Apple has, historically, never supported the idea of law enforcement accessing data stored on iPhones to help with criminal investigations. The Cupertino firm reasserted that view by adding a USB Restricted Mode when it released iOS 11.14 earlier this year.

This update disabled the Lightning port’s data functions (restricting it for charging purposes only) if an iPhone  hasn’t been unlocked in seven days, thus preventing data stored on the device from being harvested.

It was an attempt to keep tools like the GrayKey box from unlocking an iPhone. Exclusively sold to law enforcement, the GrayKey tool plugs into an Apple device’s Lightning port and is somehow able to circumvent the iPhone’s passcode to gain access to the data stored on the handset.

The failsafe, however, wasn't foolproof, with security researchers finding ways and means of getting around the security measure and unlocking data. As a result, USB Restricted Mode was further tightened with iOS 11.14.1, which shortened the unlock window from seven days to just one hour. 

Keep out

Forbes reports that iOS 12 almost completely stops GrayKey from retrieving an entire iPhone’s worth of data. Instead, it’s able to get only a "partial extraction".

This was confirmed by a police chief who said, "That’s a fairly accurate assessment as to what we have experienced."

It is, however, unclear what precise changes Apple has made to its mobile operating system to beef up security on an iPhone. According to a security expert speaking to Forbes, "it could be everything from better kernel protection to stronger configuration-profile installation restrictions".

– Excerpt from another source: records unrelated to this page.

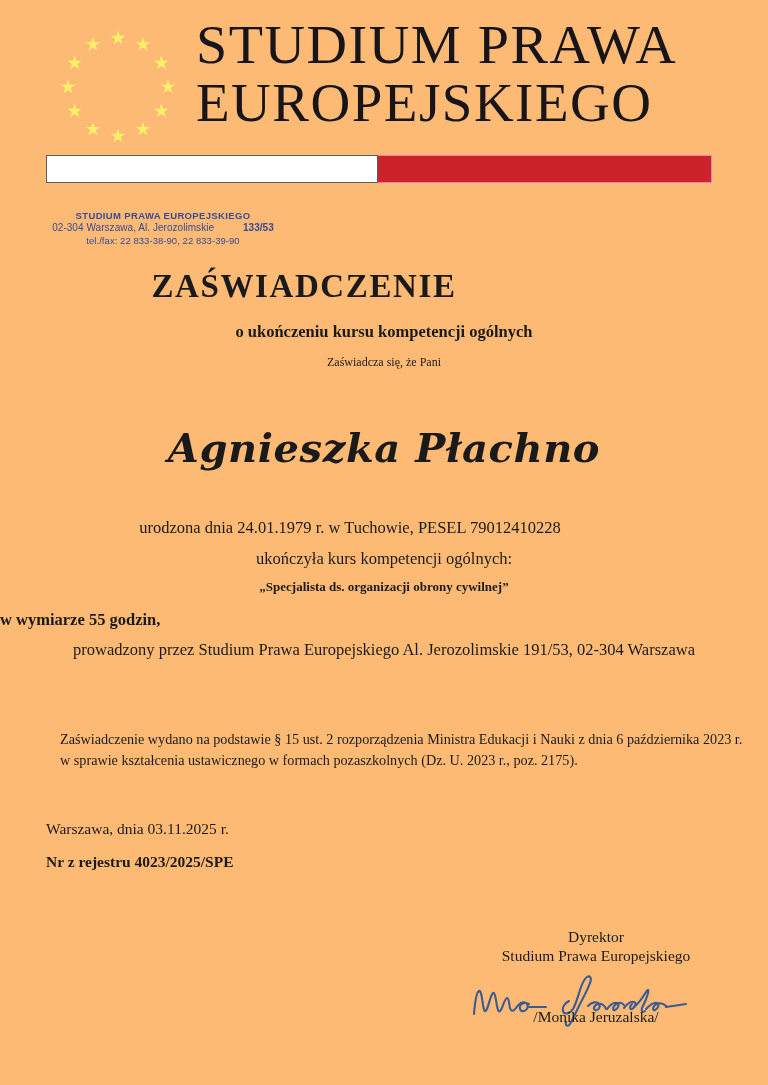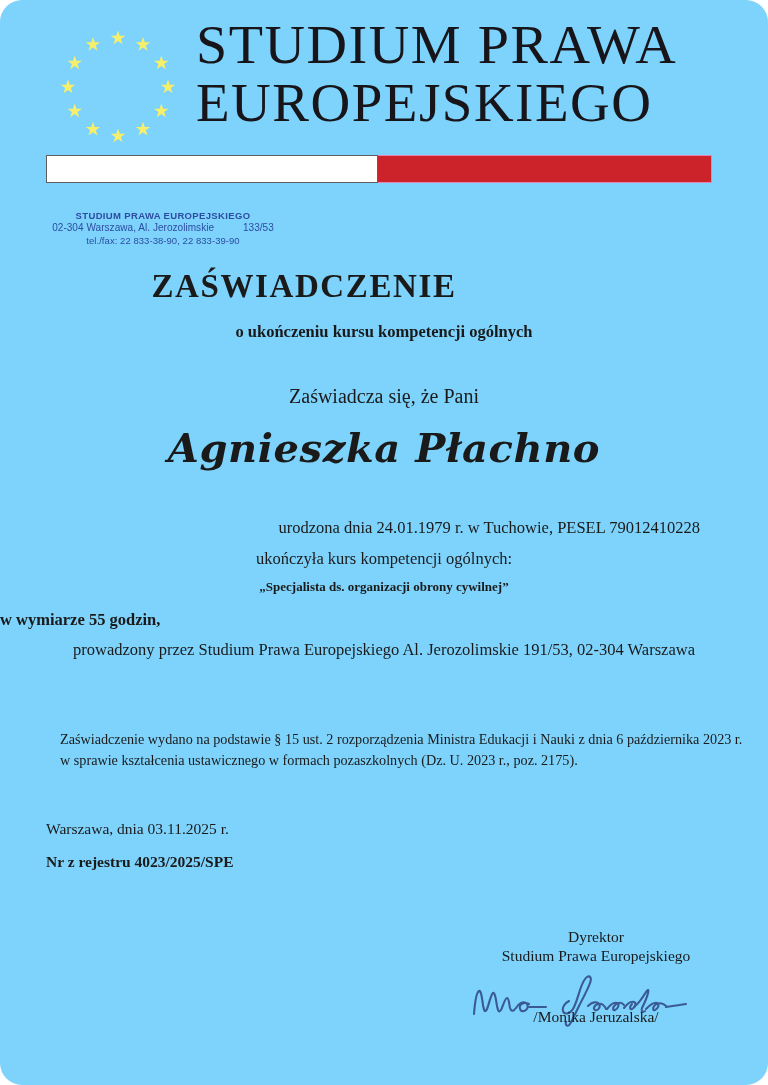--- a/index.html
+++ b/index.html
@@ -14,22 +14,21 @@
     position: relative;
     font-family: "Liberation Serif", "DejaVu Serif", serif;
     color: #1a1a1a;
     overflow: hidden;
   }
 
   .page {
     position: relative;
     width: 768px;
     height: 1085px;
-    background: #7dd3fc;
-    border-radius: 22px;
+    background: #fdba74;
   }
 
   
   .letterhead {
     position: absolute;
     left: 0;
     top: 18px;
     width: 768px;
     height: 130px;
   }
@@ -109,21 +108,21 @@
   }
   .stamp-line-1 {
     font-size: 9.5px;
     font-weight: bold;
     letter-spacing: 0.35px;
   }
   .stamp-line-2 {
     font-size: 10px;
     letter-spacing: 0.05px;
   }
-  .stamp-line-2 b { font-weight: normal; margin-left: 26px; }
+  .stamp-line-2 b { font-weight: bold; margin-left: 26px; }
   .stamp-line-3 {
     font-size: 9.5px;
     letter-spacing: 0.05px;
   }
 
   
   .content {
     position: absolute;
     left: 0;
     top: 0;
@@ -146,46 +145,46 @@
     top: 322px;
     left: 0;
     width: 768px;
     text-align: center;
     font-size: 16.5px;
     font-weight: bold;
   }
 
   .attest-line {
     position: absolute;
-    top: 385px;
-    left: 0;
-    width: 768px;
-    text-align: center;
-    font-size: 20px;
+    top: 355px;
+    left: 0;
+    width: 768px;
+    text-align: center;
+    font-size: 12px;
   }
 
   .recipient-name {
     position: absolute;
     top: 424px;
     left: 0;
     width: 768px;
     text-align: center;
     font-family: "DejaVu Serif", "Liberation Serif", serif;
     font-size: 40px;
     font-style: italic;
     font-weight: bold;
     letter-spacing: 0.6px;
   }
 
   .birth-line {
     position: absolute;
     top: 518px;
     left: 0;
     width: 700px;
-    text-align: right;
+    text-align: center;
     font-size: 16.5px;
   }
 
   .completed-line {
     position: absolute;
     top: 549px;
     left: 0;
     width: 768px;
     text-align: center;
     font-size: 16.5px;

Apple has been playing a game of cat and mouse with GrayShift, the company behind GrayKey, for a while now, and has never shied away from asserting its stance on privacy. The Cupertino firm has strongly criticized Australia’s proposed decryption law, calling it "dangerously ambiguous" and "alarming to every Australian", and that "this is no time to weaken encryption". 

Tim Cook has also spoken out publicly about the importance of privacy. Speaking at the 40th International Conference of Data Protection & Privacy Commissioners, he said that "our own information is being weaponized against us with military efficiency", affecting not just the individual, but entire societies as well.